As I mentioned in my response to your the cover letter, I would be more
than happy to help you with an effort to introduce those optimizations
on top.
> diff --git a/builtin/last-modified.c b/builtin/last-modified.c
> new file mode 100644
> index 0000000000..63993bc1c9
> --- /dev/null
> +++ b/builtin/last-modified.c
> @@ -0,0 +1,289 @@
> +#include "git-compat-util.h"
> +#include "builtin.h"
> +#include "commit.h"
> +#include "config.h"
> +#include "diff.h"
> +#include "diffcore.h"
> +#include "hashmap.h"
> +#include "hex.h"
> +#include "log-tree.h"
> +#include "object-name.h"
> +#include "object.h"
> +#include "parse-options.h"
> +#include "quote.h"
> +#include "repository.h"
> +#include "revision.h"
> +
> +struct last_modified_entry {
> + struct hashmap_entry hashent;
> + struct object_id oid;
> + const char path[FLEX_ARRAY];
> +};
As a general comment on this patch, I am a little sad to see that many
of the implementation details have been moved back into the builtin
itself and not in their own last-modified.ch file(s).
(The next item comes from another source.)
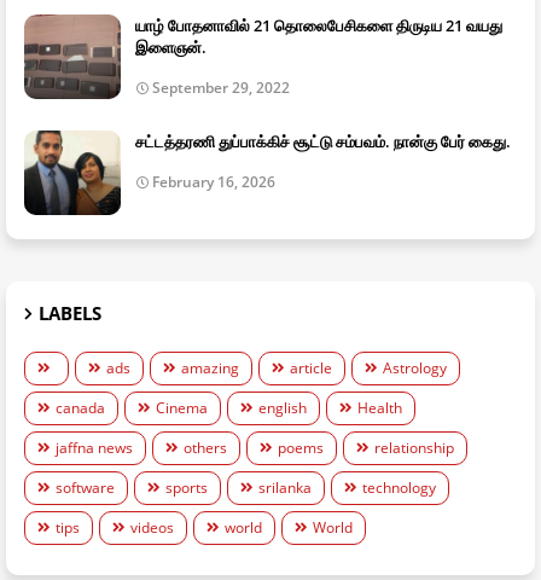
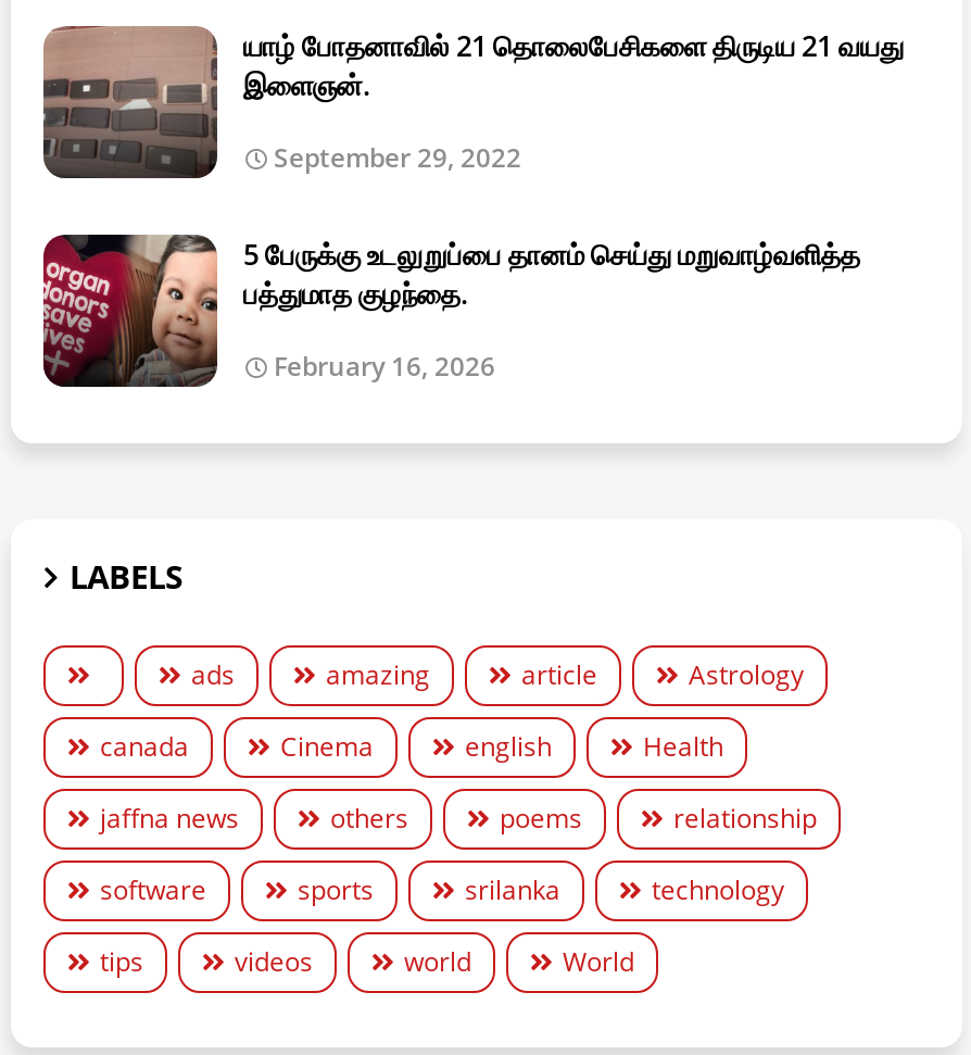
[23,129,511,216] [image] | சட்டத்தரணி துப்பாக்கிச் சூட்டு சம்பவம். நான்கு பேர் கைது. -> [41,233,860,400] [image] | 5 பேருக்கு உடலுறுப்பை தானம் செய்து மறுவாழ்வளித்த | பத்துமாத குழந்தை.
Apologies if this was already discussed earlier in the thread and I
simply missed it, but can you comment on why the last-modified internals
were moved into the builtin?
Even in the earliest version of 'blame-tree' that I could find (from
26999d045b (add blame-tree command, 2012-10-20) in my fork) many of the
internals were written in blame-tree.c instead of builtin/blame-tree.c.
> +static int last_modified_entry_hashcmp(const void *unused UNUSED,
> + const struct hashmap_entry *hent1,
> + const struct hashmap_entry *hent2,
> + const void *path)
> +{
> + const struct last_modified_entry *ent1 =
> + container_of(hent1, const struct last_modified_entry, hashent);
> + const struct last_modified_entry *ent2 =
> + container_of(hent2, const struct last_modified_entry, hashent);
> + return strcmp(ent1->path, path ? path : ent2->path);
> +}
> +
> +struct last_modified {
> + struct hashmap paths;
> + struct rev_info rev;
> + int recursive, tree_in_recursive;
Can we either make these two part of a bitfield, or at least declare
them separately?
> +};
> +
> +static void last_modified_release(struct last_modified *lm)
> +{
> + hashmap_clear_and_free(&lm->paths, struct last_modified_entry, hashent);
> + release_revisions(&lm->rev);
> +}
> +
> +typedef void (*last_modified_callback)(const char *path,
> + const struct commit *commit, void *data);
> +
> +struct last_modified_callback_data {
> + struct commit *commit;
> + struct hashmap *paths;
> +
> + last_modified_callback callback;
> + void *callback_data;
> +};
I can't quite tell what the purpose of this struct is in conjunction
with the last_modified_callback type above.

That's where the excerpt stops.